Everything from the words that come out of their mouth to the way they dress has an impact – first impressions count. A character who seems comfortable in clothes that you can imagine them picking themselves is that much closer than someone in a gratuitously sexualised outfit – even if there is some overlap, like Harley Quinn's ridiculous night nurse gear in Batman: Arkham Asylum, or Jack/Subject Zero's 'trying too hard' mass of elaborate tattoos and skimpy clothes in Mass Effect 2.

Somewhat darkly, the main reason to build up a character as likeable or sympathetic is that it's the best way to make the player care when they get hurt – instilling a sense of guilt if it's the player's action that causes it, anger if it's the villain responsible, or simply sympathy for a horrible situation.

Planescape: Torment arguably plays with this more than anything else. While it's not revealed for a fair way into the game, with the main character being an amnesiac immortal it quickly becomes clear that your character – to be exact, previous iterations of this amnesiac cycle – are responsible for almost every horrible thing you encounter, from the ghost of a woman he manipulated into loving him and then had killed so that she could be his bitter spy, to forcing a broken warrior-philosopher into servitude.

While most peoples' path through the game will be less evil, that's not essential – you can sell party members into slavery, murder people for fun and completely screw up innocent lives on a whim. Occasionally though, even a good player will be faced with a choice – notably when a pillar of skulls down in the D&D equivalent of Hell demands that you sacrifice one of your party in exchange for some vital, plot - unravelling information.

With the benefit of the right stats, you can play the system – shoving poor floating skull Morte back into his deserved punishment and then swiftly getting him back out before he slips to his eternal doom – but otherwise, the description of him being swallowed up for ever is a truly horrible, chilling moment you can't not feel bad about. Luckily, there are other alternatives too – but that's the one that really sticks in the mind after finishing.

I, victim

We started by saying that the player is largely immune to anything the designers can throw, but really, that's not the case. No, there's no reason to be scared of the dragon, and a new life is just a reload away. Doesn't matter.

The flipside of games simply being fiction is that the player is ultimately the only one that can be truly hurt by anything that goes on, the only one for whom it actually matters. If any moment in a game has meaning, that's why.
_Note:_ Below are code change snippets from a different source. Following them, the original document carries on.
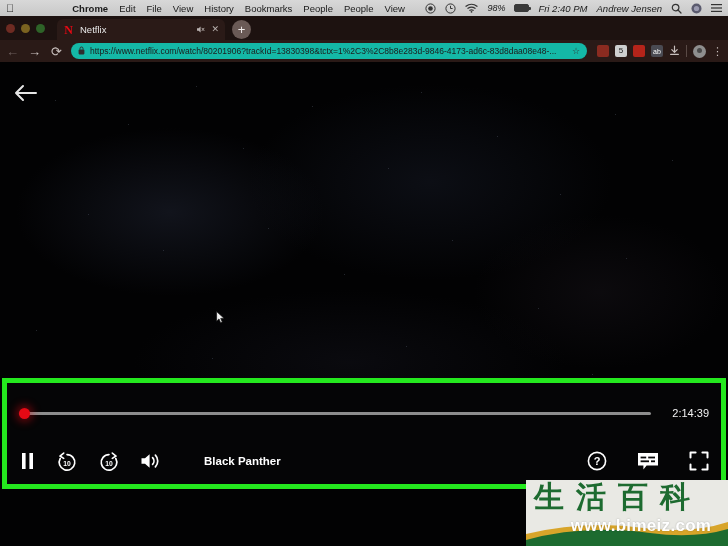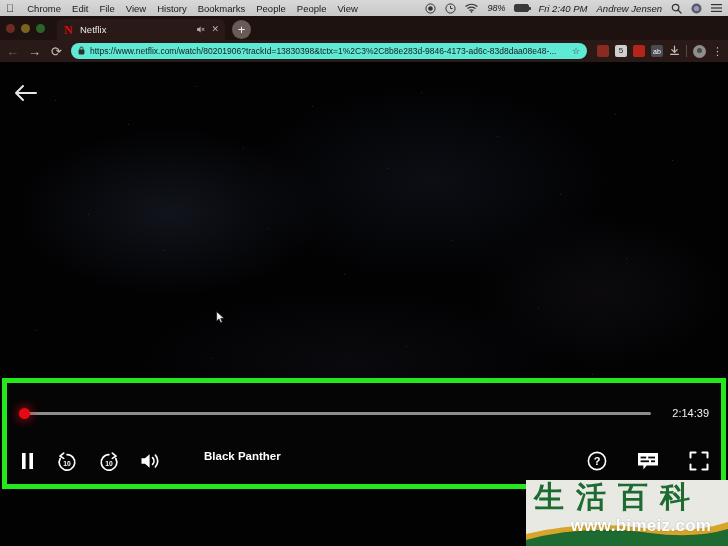"Chrome" .menu-item.bold { font-weight: normal -> bold; margin-left: none -> 45px }
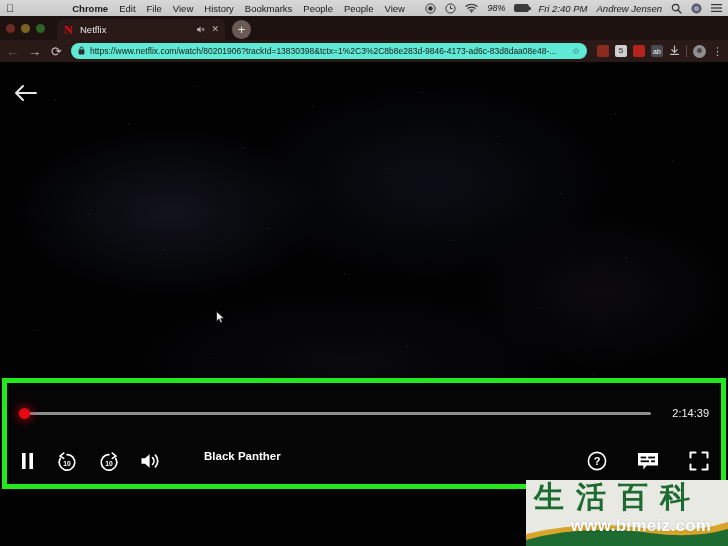"https://www.netflix.com/watch/80201906?t" .omnibox { background: #5eead4 -> #14b8a6 }
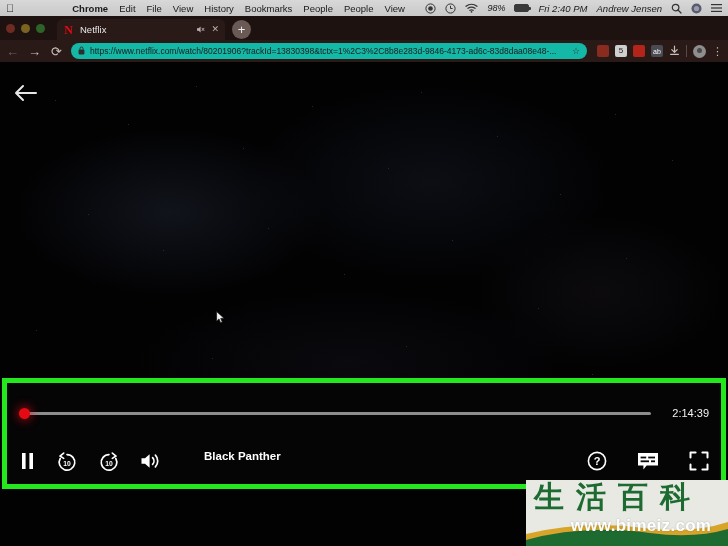"Black Panther" .btn-group-left { align-items: none -> center }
Take the most famous one of recent years – the nuke in Call of Duty: Modern Warfare. In a game filled with death and destruction and with a body count that makes the entire Rambo series look like My Little Pony, only one moment tries to make death anything less than cheap: the first-person demise of your own character in the aftermath of a nuclear blast.

Getting emotional: call of duty 4

COD4: We kill thousands of people in shooters, often innocents. Why does Modern Warfare 2's infamous No Russian level feel so different?

While he doesn't have much character of his own, and most players probably don't even remember his name, in those moments as we claw him through the wreckage before his inevitable death, we feel connected to his suffering. Few games have ever offered that.

Many more will in the future. As our technology improves, so too does the subtlety with which games can tell their stories. 3D characters capable of making eye-contact, of saying one thing while their faces say another, of interacting with their virtual words instead of just spitting out lines of canned dialogue.

New interaction methods that can add extra senses to the experience, as seen in a very primitive form with the Nintendo DS (particularly in games like The Rub Rabbits! series, with mini-games that include sweet stuff like holding a girl's hand on a walk in the park). AI capable of doing more than just following a flowchart in deciding how best to respond.

All of these and more are just a sampling of how games are going to learn to make us love them, and hurt us for it in the future. Phrased like that, it may not sound like much fun, but that pain could well be what makes games the most powerful storytelling medium ever. And that day is coming soon.